Mit Kanonen auf Spatzen schießen

Stadtleben | aus FALTER 33/12 vom 16.08.2012

Früher hat sich am Rudolfsplatz die Jugend ins Koma gesoffen. Aber entweder hat ausnahmsweise ein Riegel, den die ehemalige TV-Sprecherin vorgeschoben hat, gehalten, oder die Kids sind durch mit den Alkopops. Ist ja auch schon fast ein Jahrzehnt her. Jedenfalls ist auf dem Platz der Alltag eingekehrt und der ist bedeutend düsterer. Immerhin konnte man bei den Jugendlichen wenigstens darauf hoffen, dass sie wochentags weniger selbstzerstörerische Dinge tun.

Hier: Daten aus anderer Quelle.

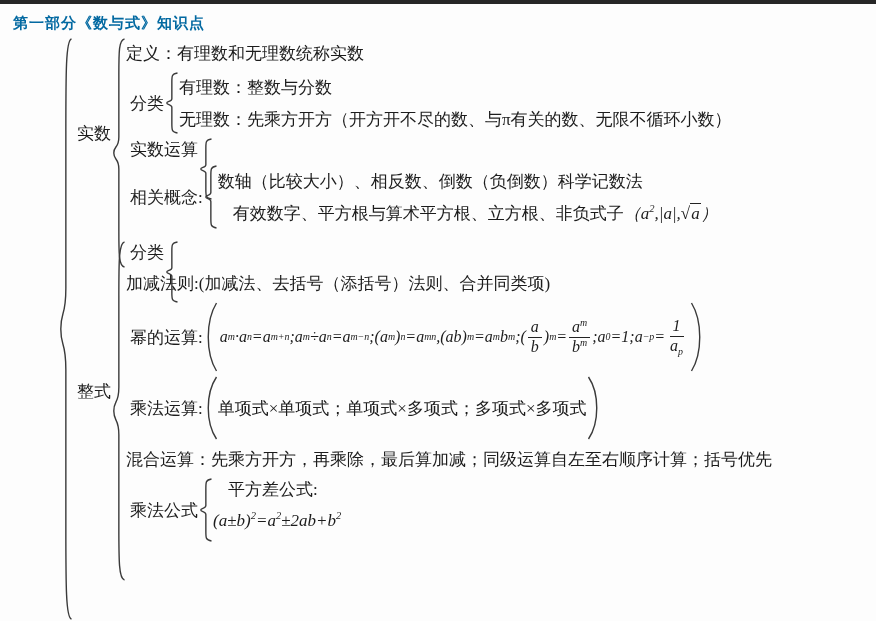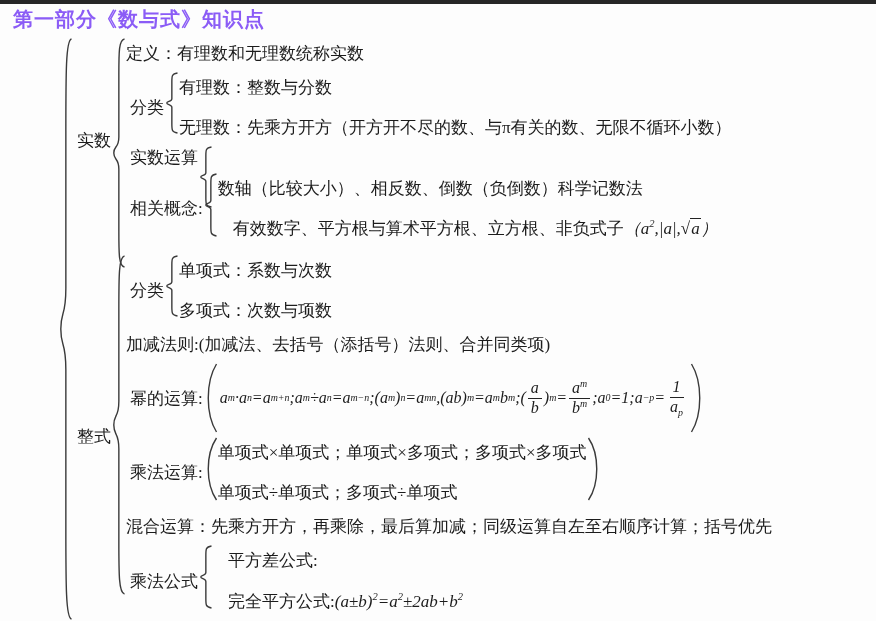--- a/index.html
+++ b/index.html
@@ -17,9 +17,9 @@
     background:var(--topbar,#262626);
   }
   .title{
-    position:absolute;top:6px;left:13px;
+    position:absolute;top:14px;left:13px;
     font-family:"Liberation Sans","DejaVu Sans",sans-serif;
-    font-weight:bold;font-size:20px;color:#8b5cf6;
+    font-weight:bold;font-size:15px;color:#0369a1;
     letter-spacing:1px;
     margin:0;
   }

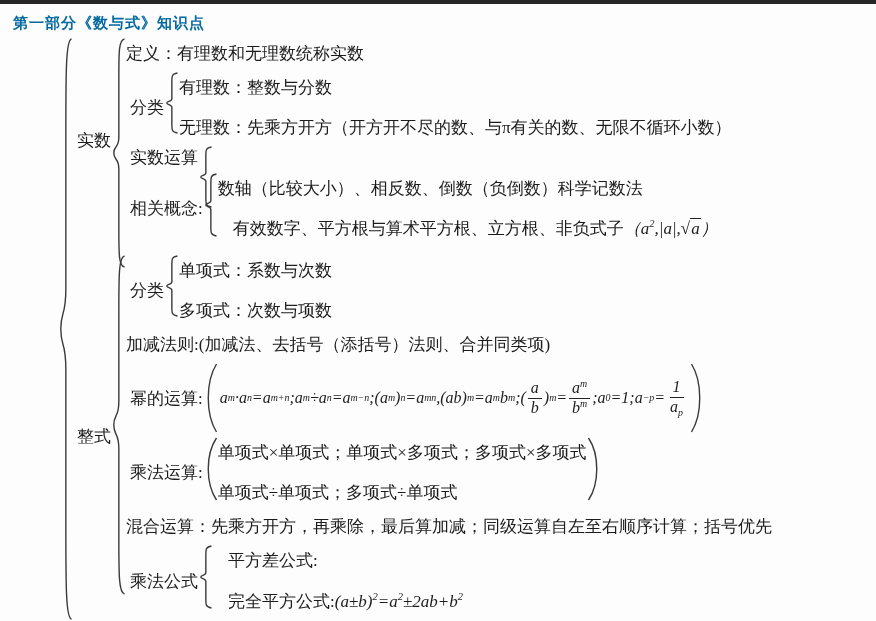--- a/index.html
+++ b/index.html
@@ -31,7 +31,7 @@
   .col{display:flex;flex-direction:column;justify-content:center;}
   .main-col{gap:12px;}
   .group-col{gap:4px;}
-  .sub-col{gap:10px;}
+  .sub-col{gap:2px;}
   .nlabel{white-space:nowrap;flex:none;padding:0 2px 0 4px;}
   .brace{align-self:stretch;width:13px;flex:none;position:relative;}
   .brace svg{position:absolute;top:0;left:0;}

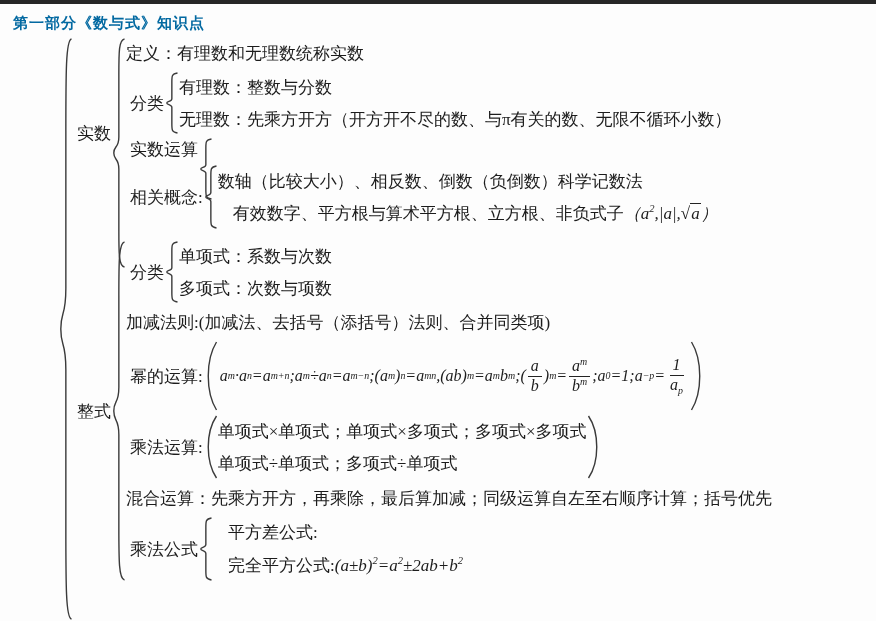--- a/index.html
+++ b/index.html
@@ -136,10 +136,6 @@
                   <path d="M 11.5 1 C 5.8500000000000005 2 5.8500000000000005 3.7199999999999998 5.8500000000000005 9.92 L 5.8500000000000005 26.66 C 5.8500000000000005 29.759999999999998 0.8 29.016000000000002 0.8 31 C 0.8 32.984 5.8500000000000005 32.24 5.8500000000000005 35.339999999999996 L 5.8500000000000005 52.08 C 5.8500000000000005 58.279999999999994 5.8500000000000005 60 11.5 61" fill="none" stroke="#3a3a3a" stroke-width="1.4"></path>
                 </svg>
               </span>
-            <div class="col sub-col">
-              <div class="line">单项式：系数与次数</div>
-              <div class="line">多项式：次数与项数</div>
-            </div>
           </div>
 
           <div class="line">加减法则:(加减法、去括号（添括号）法则、合并同类项)</div>

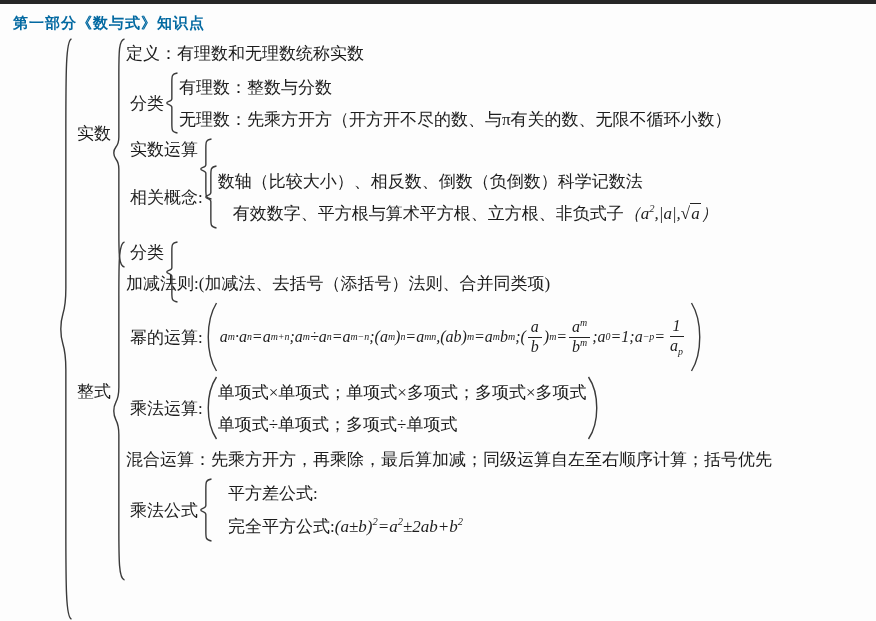--- a/index.html
+++ b/index.html
@@ -210,7 +210,6 @@
               </span>
             <div class="col sub-col">
               <div class="line">单项式×单项式；单项式×多项式；多项式×多项式</div>
-              <div class="line">单项式÷单项式；多项式÷单项式</div>
             </div>
             <span class="brace">
                 <svg width="13" height="64" viewBox="0 0 13 64">

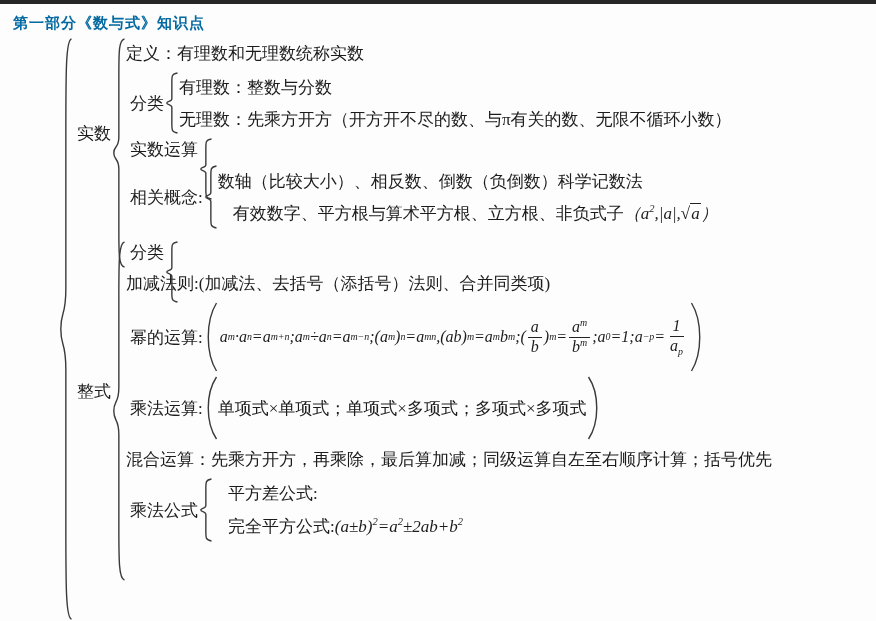--- a/index.html
+++ b/index.html
@@ -38,7 +38,7 @@
   .line{height:30px;display:flex;align-items:center;white-space:nowrap;}
   .math{font-style:italic;white-space:nowrap;}
   .flabel{white-space:nowrap;margin-left:15px;}
-  .fline{height:31px;display:flex;align-items:center;white-space:nowrap;}
+  .fline{height:31px;display:flex;align-items:flex-start;white-space:nowrap;flex-direction:column;}
   .formula-row .math{display:flex;align-items:center;font-size:16px;padding:0 2px;}
   .run{white-space:pre;}
   .sup{font-size:0.62em;vertical-align:super;line-height:1;}

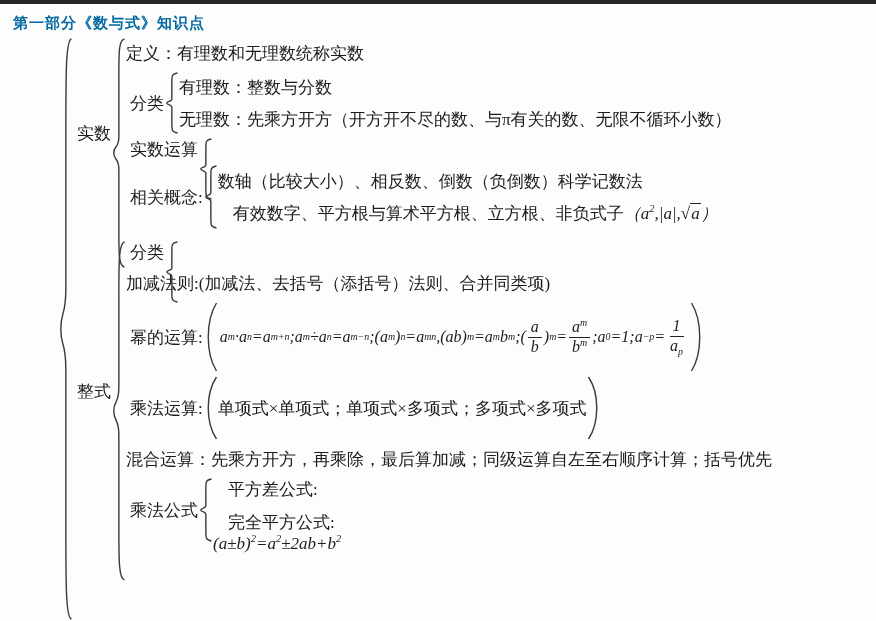--- a/index.html
+++ b/index.html
@@ -232,7 +232,6 @@
                 <span class="flabel">平方差公式:</span>
               </div>
               <div class="fline">
-                <span class="flabel">完全平方公式:</span>
                 <span class="math"><span class="run">(a±b)</span><span class="sup">2</span><span class="run">=a</span><span class="sup">2</span><span class="run">±2ab+b</span><span class="sup">2</span></span>
               </div>
             </div>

Der Platz ist jetzt wieder Wohn- und Schlafzimmer sowie Toilette von erwachsenen Obdachlosen und Trinkern verschiedener Nationen: Auf den Bänken wird debattiert und geplaudert und auf der Wiese hinter dem Gebüsch das eine oder andere Nickerchen gehalten und sich erleichtert. Das ist seit Jahr und Tag so.

Diese Woche kam allerdings wieder einmal der Räumungsbefehl: drei Polizeibusse und Beamte mit Plexiglasschildern. Die meisten von ihnen blieben in den Bussen sitzen, weil es regnete. Aber immerhin zwei sind ausgestiegen, um die Handvoll Obdachlosen wegzudiskutieren.